A G1 driver will face suspension if they receive six demerit points. However, getting fewer than six demerit points can still have an impact. Demerits remain on your license for two years, so when you pass the test and get your G2 license, those points will still count against you. This also means higher insurance quotes – and rates for new drivers are high enough as it is.

Related: Can high-risk drivers still save on car insurance?

Graduating from your G1 licence to getting your G2 licence

Before you can get your G2 licence, you must pass a road test to gauge your basic driving skills. While this test can be taken 12 months after you pass your G1; however, with a driver’s training course under your belt, you can take your G2 road test after only eight months.  

Once you get your G2, you’ll be granted more freedom — you’ll be able to drive on your own, without having to have a fully licensed driver in the passenger’s seat. Plus, you’ll have the privilege to drive on all Ontario roads, including highways and expressways.  

Read more: Ontario G2 licence requirements and restrictions

Can you get auto insurance with a G1 licence?  

With a G1 licence, you’re covered under a fully licenced driver’s insurance. Typically, you don’t need your own insurance policy as a G1 driver, and most insurance companies won’t consider you eligible for one. This is because, as a G1 driver, you can only drive with a fully licensed driver who has at least four years of driving experience in an insured vehicle. Essentially, you’re already covered under their insurance policy, not your own.
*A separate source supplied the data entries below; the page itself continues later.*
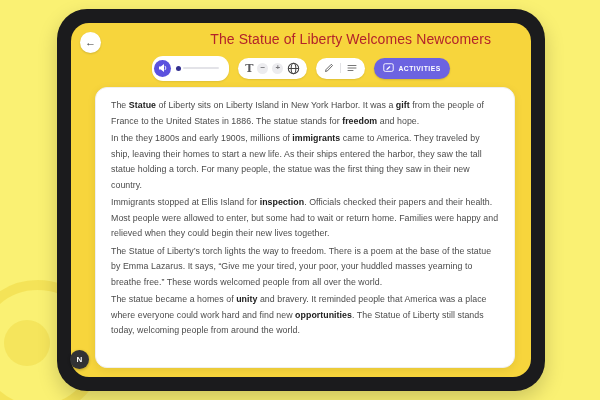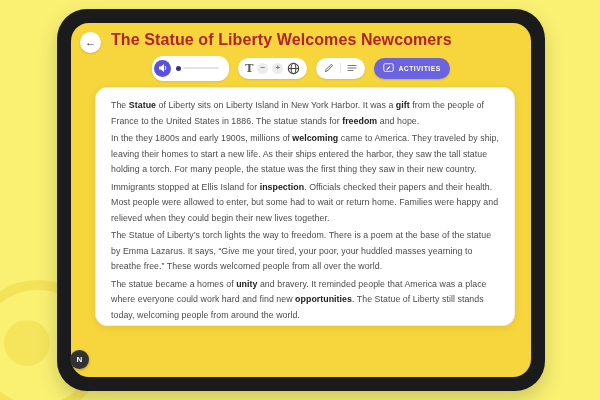--- a/index.html
+++ b/index.html
@@ -12,22 +12,22 @@
   .tablet{position:absolute;left:57px;top:9px;width:488px;height:382px;
     background:var(--frame,#1B1B1D);border-radius:30px;box-shadow:0 8px 20px rgba(0,0,0,.18);}
   .screen{position:absolute;left:14px;top:14px;right:14px;bottom:14px;
     background:var(--screen-bg,#F7D53C);border-radius:18px;overflow:hidden;}
 
   .back-btn{position:absolute;left:9px;top:9px;width:21px;height:21px;border-radius:50%;
     background:#fff;border:none;display:flex;align-items:center;justify-content:center;
     box-shadow:0 1px 2px rgba(0,0,0,.15);cursor:pointer;padding:0;}
   .back-btn span{font-size:11px;color:#333;line-height:1;}
 
-  .title{position:absolute;top:8px;left:40px;right:40px;margin:0;text-align:left;
-    font-size:16px;font-weight:700;letter-spacing:.1px;color:var(--title-red,#B3232A);}
+  .title{position:absolute;top:8px;left:40px;right:40px;margin:0;text-align:right;
+    font-size:14px;font-weight:400;letter-spacing:.1px;color:var(--title-red,#B3232A);}
 
   .toolbar{position:absolute;top:34px;left:0;right:0;height:22px;
     display:flex;justify-content:center;align-items:center;gap:9px;}
   .pill{background:#fff;border-radius:11px;height:21px;display:flex;align-items:center;
     box-shadow:0 1px 2px rgba(0,0,0,.10);}
   .pill-audio{padding:2px;gap:5px;}
   .vol-btn{width:17px;height:17px;border-radius:50%;background:var(--slider-purple,#5B51DE);
     border:none;display:flex;align-items:center;justify-content:center;padding:0;cursor:pointer;}
   .slider{display:flex;align-items:center;gap:2px;padding-right:8px;cursor:pointer;}
   .slider-dot{width:5px;height:5px;border-radius:50%;background:var(--slider-dot,#34308F);}
@@ -37,21 +37,21 @@
   .step-btn{width:11px;height:11px;border-radius:50%;background:#ECECEF;border:none;padding:0;
     font-size:8px;line-height:10px;color:#77777B;font-weight:700;display:flex;align-items:center;justify-content:center;cursor:pointer;}
   .icon-btn{background:none;border:none;padding:0;display:flex;align-items:center;justify-content:center;cursor:pointer;}
   .pill-annotate{padding:0 8px;gap:6px;}
   .vdiv{width:1px;height:10px;background:#E2E2E5;}
   .activities-btn{height:21px;border:none;border-radius:11px;background:var(--accent-purple,#6C63E1);
     color:#fff;display:flex;align-items:center;gap:4px;padding:0 9px;cursor:pointer;
     box-shadow:0 1px 2px rgba(0,0,0,.15);}
   .activities-btn .label{font-size:6.8px;font-weight:700;letter-spacing:.5px;color:#fff;}
 
-  .card{position:absolute;left:24px;top:64px;width:420px;height:239px;background:var(--card-bg,#fff);
+  .card{position:absolute;left:24px;top:64px;width:420px;height:281px;background:var(--card-bg,#fff);
     border-radius:12px;border:1px solid #efefef;box-shadow:0 2px 8px rgba(0,0,0,.08);
     padding:10px 15px;box-sizing:border-box;overflow:hidden;}
   .article p{margin:0 0 2px;font-size:8.8px;line-height:15.5px;color:var(--body-text,#4B4B4B);
     letter-spacing:.05px;}
   .article strong{color:var(--bold-text,#222);font-weight:700;}
 
   .avatar{position:absolute;left:13px;top:341px;width:19px;height:19px;border-radius:50%;
     background:#323234;display:flex;align-items:center;justify-content:center;z-index:5;
     box-shadow:0 1px 3px rgba(0,0,0,.3);cursor:pointer;}
   .avatar span{color:#fff;font-size:8px;font-weight:700;}
@@ -122,21 +122,21 @@
             <path d="M4 6.4L7.1 3.3l1 1L5 7.4l-1.3.3z" fill="#fff"></path>
           </svg>
           <span class="label">ACTIVITIES</span>
         </button>
 
       </div>
 
       <div class="card">
         <div class="article">
             <p><span>The </span><strong>Statue</strong><span> of Liberty sits on Liberty Island in New York Harbor. It was a </span><strong>gift</strong><span> from the people of France to the United States in 1886. The statue stands for </span><strong>freedom</strong><span> and hope.</span></p>
-            <p><span>In the they 1800s and early 1900s, millions of </span><strong>welcoming</strong><span> came to America. They traveled by ship, leaving their homes to start a new life. As their ships entered the harbor, they saw the tall statue holding a torch. For many people, the statue was the first thing they saw in their new country.</span></p>
+            <p><span>In the they 1800s and early 1900s, millions of </span><strong>immigrants</strong><span> came to America. They traveled by ship, leaving their homes to start a new life. As their ships entered the harbor, they saw the tall statue holding a torch. For many people, the statue was the first thing they saw in their new country.</span></p>
             <p><span>Immigrants stopped at Ellis Island for </span><strong>inspection</strong><span>. Officials checked their papers and their health. Most people were allowed to enter, but some had to wait or return home. Families were happy and relieved when they could begin their new lives together.</span></p>
             <p><span>The Statue of Liberty’s torch lights the way to freedom. There is a poem at the base of the statue by Emma Lazarus. It says, “Give me your tired, your poor, your huddled masses yearning to breathe free.” These words welcomed people from all over the world.</span></p>
             <p><span>The statue became a homes of </span><strong>unity</strong><span> and bravery. It reminded people that America was a place where everyone could work hard and find new </span><strong>opportunities</strong><span>. The Statue of Liberty still stands today, welcoming people from around the world.</span></p>
           </div>
       </div>
 
     </div>
 
     <div class="avatar">
       <span>N</span>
Alternatively, you can be added as a secondary driver to an existing policy. This addition is done under the coverage of another fully licensed driver, often a parent or guardian. The insurance provider must be informed of this new addition, especially if you transition to a G2 driver.  
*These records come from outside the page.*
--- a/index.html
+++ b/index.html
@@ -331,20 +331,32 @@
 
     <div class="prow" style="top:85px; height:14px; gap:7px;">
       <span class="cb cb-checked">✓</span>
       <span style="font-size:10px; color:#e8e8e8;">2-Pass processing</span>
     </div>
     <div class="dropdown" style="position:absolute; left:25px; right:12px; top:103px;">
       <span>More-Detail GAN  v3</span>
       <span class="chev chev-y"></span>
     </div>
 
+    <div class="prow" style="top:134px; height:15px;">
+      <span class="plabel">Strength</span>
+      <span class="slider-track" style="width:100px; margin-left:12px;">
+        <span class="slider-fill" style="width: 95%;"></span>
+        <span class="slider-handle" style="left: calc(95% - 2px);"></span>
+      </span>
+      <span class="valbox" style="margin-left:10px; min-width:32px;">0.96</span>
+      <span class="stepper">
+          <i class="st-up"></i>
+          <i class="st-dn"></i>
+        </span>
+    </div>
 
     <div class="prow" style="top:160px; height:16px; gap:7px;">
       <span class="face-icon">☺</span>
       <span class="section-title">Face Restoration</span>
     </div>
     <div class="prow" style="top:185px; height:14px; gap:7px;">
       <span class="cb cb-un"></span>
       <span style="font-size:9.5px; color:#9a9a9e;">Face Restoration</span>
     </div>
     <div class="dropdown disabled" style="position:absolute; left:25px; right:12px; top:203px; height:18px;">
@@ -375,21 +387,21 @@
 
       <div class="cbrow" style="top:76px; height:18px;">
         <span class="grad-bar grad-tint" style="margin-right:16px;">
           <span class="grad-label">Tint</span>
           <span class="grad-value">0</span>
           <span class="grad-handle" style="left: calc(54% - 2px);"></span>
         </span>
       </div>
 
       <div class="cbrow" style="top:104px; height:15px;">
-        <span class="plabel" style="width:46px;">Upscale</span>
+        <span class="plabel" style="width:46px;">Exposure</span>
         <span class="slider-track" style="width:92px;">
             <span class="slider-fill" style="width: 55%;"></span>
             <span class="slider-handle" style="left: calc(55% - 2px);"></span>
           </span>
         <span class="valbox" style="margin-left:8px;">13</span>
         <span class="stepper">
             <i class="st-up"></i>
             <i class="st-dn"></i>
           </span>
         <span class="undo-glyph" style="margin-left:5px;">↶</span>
There’s a benefit for G1 drivers when added as secondary drivers: they can start building their insurance history early. The exact premium can vary significantly, so it’s advisable to compare quotes from multiple insurance providers.

Read more: How your Ontario driver licence type affects auto insurance rates 

Can a G1 driver buy a car?

There’s nothing stopping you from buying a car, but you likely won’t be able to insure it under your name for driving until you have your G2 licence. A policy is always set up in the name of the registered owner. However, the primary driver of the vehicle must be someone who has a valid G2 or G licence.  
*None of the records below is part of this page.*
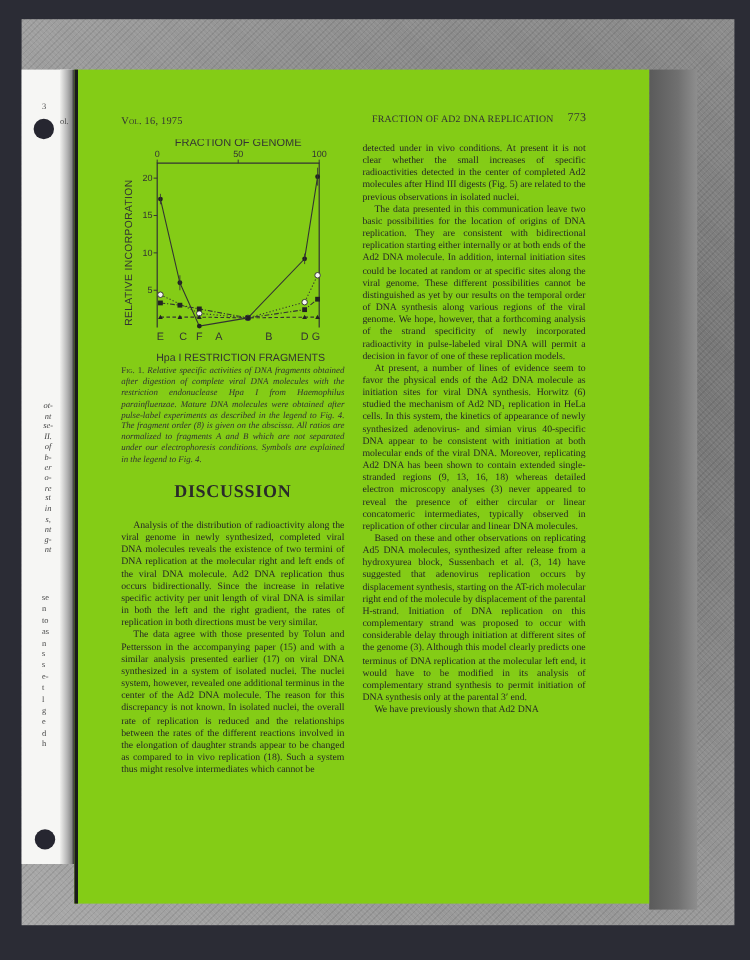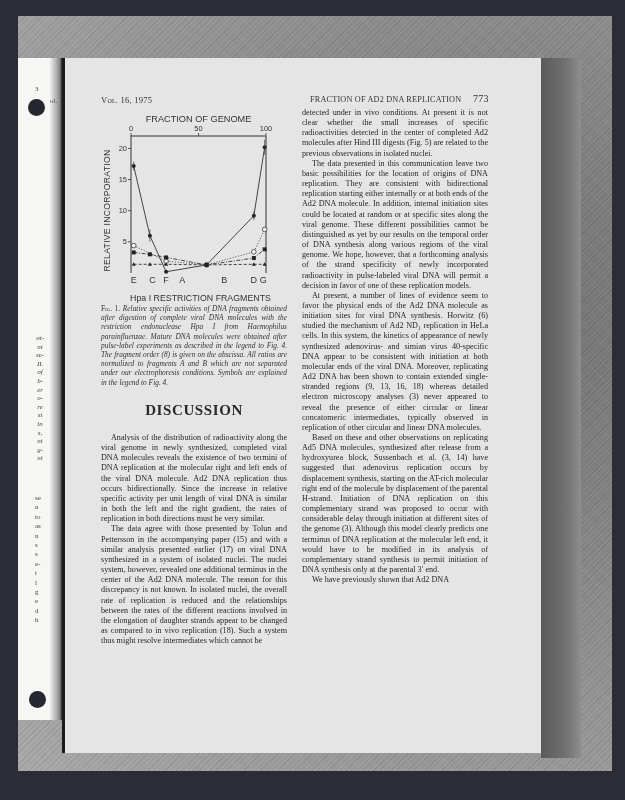--- a/index.html
+++ b/index.html
@@ -38,21 +38,21 @@
   }
   .strip-text {
     position:absolute; left:18px; font-style:italic; font-size:7px; line-height:8.6px;
     color:#444; white-space:pre;
   }
   .strip-text-roman {
     position:absolute; left:17px; font-size:7px; line-height:9.4px; color:#444; white-space:pre;
   }
   .page {
     position:absolute; left:62px; top:58px; width:479px; height:695px;
-    background:#e5e5e5;
+    background:#84cc16;
   }
   .page .edge-shadow {
     position:absolute; left:0; top:0; width:3px; height:100%;
     background:#1a1a1a;
   }
   .hdr { position:absolute; top:37px; font-size:8.6px; letter-spacing:0.2px; color:#333; }
   .hdr-left { left:39px; font-variant:small-caps; }
   .hdr-title { left:248px; font-size:8.2px; }
   .hdr-page { left:411px; font-size:10px; top:35px; }
 
@@ -68,21 +68,21 @@
     position:absolute; left:39px; top:344px; width:186px; text-align:center;
     font-size:15px; font-weight:bold; letter-spacing:0.6px; color:#2a2a2a;
   }
   .col {
     position:absolute; width:186px; font-size:8.15px; line-height:10.15px;
     text-align:justify; color:#262626;
   }
   .col p { margin:0; text-indent:10px; }
   .col p.noindent { text-indent:0; }
   .col-left { left:39px; top:375px; }
-  .col-right { left:240px; top:50px; }
+  .col-right { left:240px; top:61px; }
 </style>
 </head>
 <body>
 
 <div class="frame">
   <div class="frame-noise"></div>
 </div>
 <div class="shadow-right"></div>
 
 <div class="left-strip">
Graduating from your G2, and moving onto your full G licence

Typically, you’ll practice with your G2 license for twelve months before you’re on track to get your final and full G license. To become fully licensed, you must complete the graduated licensing process:

  1. Finish the G1 and G2 levels.
  2. Pay the fees and pass a highway road test. The fee for the test is $91.25.

At the DriveTest centre, you’ll also need to complete and sign a "Declaration of Highway Driving Experience" form to confirm your expressway driving practice.  

On the form, you’ll have to indicate how many times in the three months before the road test you’ve driven on a freeway and/or a highway with a speed limit of at least 80 km/h. If you don't have enough highway driving experience, the test examiner will cancel the test, and you’ll lose 50% of your prepaid road test fee.

Certain elements are no longer be assessed on your highway road test

Until further notice, the G highway road test has been temporarily modified to help clear the backlog of in-vehicle passenger road tests resulting from COVID-19 restrictions and closures.

The G road test won’t include these elements that are already covered in the G2 road test:

  • parallel parking
  • roadside stops
  • 3-point turn
  • driving in residential neighbourhoods

Remember, you have up to five years to complete the entire process.